## HOW TO COMPLETE THIS TASK
Below are the records; copy exactly the stretch from the line containing "- Michail Chodorkovskij: Zločin, trest a" through the line containing "Difference Between a", both ends included, and nothing else.

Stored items
╭──
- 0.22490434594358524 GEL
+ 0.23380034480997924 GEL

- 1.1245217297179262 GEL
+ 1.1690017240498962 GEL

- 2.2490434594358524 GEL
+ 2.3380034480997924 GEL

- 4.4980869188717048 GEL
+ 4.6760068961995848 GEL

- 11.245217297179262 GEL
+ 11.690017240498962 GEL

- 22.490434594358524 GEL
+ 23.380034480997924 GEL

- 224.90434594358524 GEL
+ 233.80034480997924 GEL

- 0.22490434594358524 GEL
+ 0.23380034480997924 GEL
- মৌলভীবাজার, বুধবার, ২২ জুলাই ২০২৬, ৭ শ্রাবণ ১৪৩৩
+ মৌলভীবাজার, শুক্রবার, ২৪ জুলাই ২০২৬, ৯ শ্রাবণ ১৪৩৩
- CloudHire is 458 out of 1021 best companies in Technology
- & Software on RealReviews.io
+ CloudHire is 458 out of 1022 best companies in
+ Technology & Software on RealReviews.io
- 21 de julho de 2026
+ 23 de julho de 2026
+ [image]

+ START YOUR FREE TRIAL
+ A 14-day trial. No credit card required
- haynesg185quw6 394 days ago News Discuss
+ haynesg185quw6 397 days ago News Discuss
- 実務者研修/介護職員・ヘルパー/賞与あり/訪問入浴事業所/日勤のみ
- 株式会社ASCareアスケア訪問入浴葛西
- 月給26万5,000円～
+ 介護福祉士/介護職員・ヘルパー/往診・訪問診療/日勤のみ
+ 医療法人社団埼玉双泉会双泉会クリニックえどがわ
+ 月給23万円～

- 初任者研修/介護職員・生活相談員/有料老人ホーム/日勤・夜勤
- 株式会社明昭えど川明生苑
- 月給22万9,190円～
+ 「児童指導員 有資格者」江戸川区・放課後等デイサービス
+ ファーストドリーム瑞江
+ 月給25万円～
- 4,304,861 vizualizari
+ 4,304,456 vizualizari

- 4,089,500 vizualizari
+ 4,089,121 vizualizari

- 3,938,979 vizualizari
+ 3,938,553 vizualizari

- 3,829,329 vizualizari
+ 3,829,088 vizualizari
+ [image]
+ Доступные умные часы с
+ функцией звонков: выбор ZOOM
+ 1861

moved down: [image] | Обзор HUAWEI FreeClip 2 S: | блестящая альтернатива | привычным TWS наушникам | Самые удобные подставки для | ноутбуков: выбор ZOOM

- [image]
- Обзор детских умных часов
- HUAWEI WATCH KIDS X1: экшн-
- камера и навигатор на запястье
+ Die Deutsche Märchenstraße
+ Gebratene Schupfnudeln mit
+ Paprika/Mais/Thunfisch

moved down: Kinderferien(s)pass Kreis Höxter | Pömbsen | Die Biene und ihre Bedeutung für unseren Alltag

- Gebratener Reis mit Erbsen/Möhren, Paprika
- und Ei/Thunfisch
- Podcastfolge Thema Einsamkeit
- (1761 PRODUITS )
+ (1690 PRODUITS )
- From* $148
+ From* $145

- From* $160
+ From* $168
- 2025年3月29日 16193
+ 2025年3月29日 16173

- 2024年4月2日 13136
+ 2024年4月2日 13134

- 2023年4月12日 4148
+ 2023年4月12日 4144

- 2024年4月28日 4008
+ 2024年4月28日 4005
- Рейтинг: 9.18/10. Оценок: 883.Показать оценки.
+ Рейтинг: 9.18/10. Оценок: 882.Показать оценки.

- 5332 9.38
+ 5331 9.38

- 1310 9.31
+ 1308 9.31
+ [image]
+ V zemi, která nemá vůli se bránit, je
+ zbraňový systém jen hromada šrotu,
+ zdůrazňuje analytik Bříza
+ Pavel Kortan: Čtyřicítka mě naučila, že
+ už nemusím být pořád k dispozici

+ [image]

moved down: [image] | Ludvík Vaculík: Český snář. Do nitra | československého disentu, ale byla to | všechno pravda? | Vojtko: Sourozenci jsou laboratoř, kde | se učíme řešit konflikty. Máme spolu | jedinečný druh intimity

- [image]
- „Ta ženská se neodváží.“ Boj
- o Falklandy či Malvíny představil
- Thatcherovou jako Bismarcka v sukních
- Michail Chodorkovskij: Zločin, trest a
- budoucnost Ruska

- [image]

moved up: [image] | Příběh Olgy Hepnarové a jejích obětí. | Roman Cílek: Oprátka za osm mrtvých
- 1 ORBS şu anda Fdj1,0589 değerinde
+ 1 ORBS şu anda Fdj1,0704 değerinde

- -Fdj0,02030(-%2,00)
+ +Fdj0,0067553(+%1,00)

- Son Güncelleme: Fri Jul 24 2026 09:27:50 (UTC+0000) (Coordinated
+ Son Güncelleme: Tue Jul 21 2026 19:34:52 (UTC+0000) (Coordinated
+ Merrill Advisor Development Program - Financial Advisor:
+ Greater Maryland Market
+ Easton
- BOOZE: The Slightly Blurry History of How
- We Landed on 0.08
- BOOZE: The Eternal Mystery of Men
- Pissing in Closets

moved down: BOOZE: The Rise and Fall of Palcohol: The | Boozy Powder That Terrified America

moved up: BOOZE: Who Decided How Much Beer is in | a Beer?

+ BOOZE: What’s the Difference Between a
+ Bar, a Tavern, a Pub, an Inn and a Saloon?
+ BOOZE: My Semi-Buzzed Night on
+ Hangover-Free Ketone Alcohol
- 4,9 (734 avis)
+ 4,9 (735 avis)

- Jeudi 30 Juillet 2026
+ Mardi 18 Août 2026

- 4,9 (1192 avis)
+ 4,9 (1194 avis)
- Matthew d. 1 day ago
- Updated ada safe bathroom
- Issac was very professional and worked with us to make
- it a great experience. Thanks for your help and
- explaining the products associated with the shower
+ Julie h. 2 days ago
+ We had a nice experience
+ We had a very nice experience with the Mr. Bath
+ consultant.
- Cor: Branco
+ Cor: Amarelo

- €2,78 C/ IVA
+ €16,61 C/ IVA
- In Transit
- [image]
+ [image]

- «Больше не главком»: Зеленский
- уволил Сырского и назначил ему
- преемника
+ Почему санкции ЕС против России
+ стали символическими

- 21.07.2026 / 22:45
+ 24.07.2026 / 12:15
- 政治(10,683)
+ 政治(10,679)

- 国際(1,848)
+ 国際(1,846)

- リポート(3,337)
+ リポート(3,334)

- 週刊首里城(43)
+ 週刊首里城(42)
╰──
## TASK RESULT
- Michail Chodorkovskij: Zločin, trest a
- budoucnost Ruska

- [image]

moved up: [image] | Příběh Olgy Hepnarové a jejích obětí. | Roman Cílek: Oprátka za osm mrtvých
- 1 ORBS şu anda Fdj1,0589 değerinde
+ 1 ORBS şu anda Fdj1,0704 değerinde

- -Fdj0,02030(-%2,00)
+ +Fdj0,0067553(+%1,00)

- Son Güncelleme: Fri Jul 24 2026 09:27:50 (UTC+0000) (Coordinated
+ Son Güncelleme: Tue Jul 21 2026 19:34:52 (UTC+0000) (Coordinated
+ Merrill Advisor Development Program - Financial Advisor:
+ Greater Maryland Market
+ Easton
- BOOZE: The Slightly Blurry History of How
- We Landed on 0.08
- BOOZE: The Eternal Mystery of Men
- Pissing in Closets

moved down: BOOZE: The Rise and Fall of Palcohol: The | Boozy Powder That Terrified America

moved up: BOOZE: Who Decided How Much Beer is in | a Beer?

+ BOOZE: What’s the Difference Between a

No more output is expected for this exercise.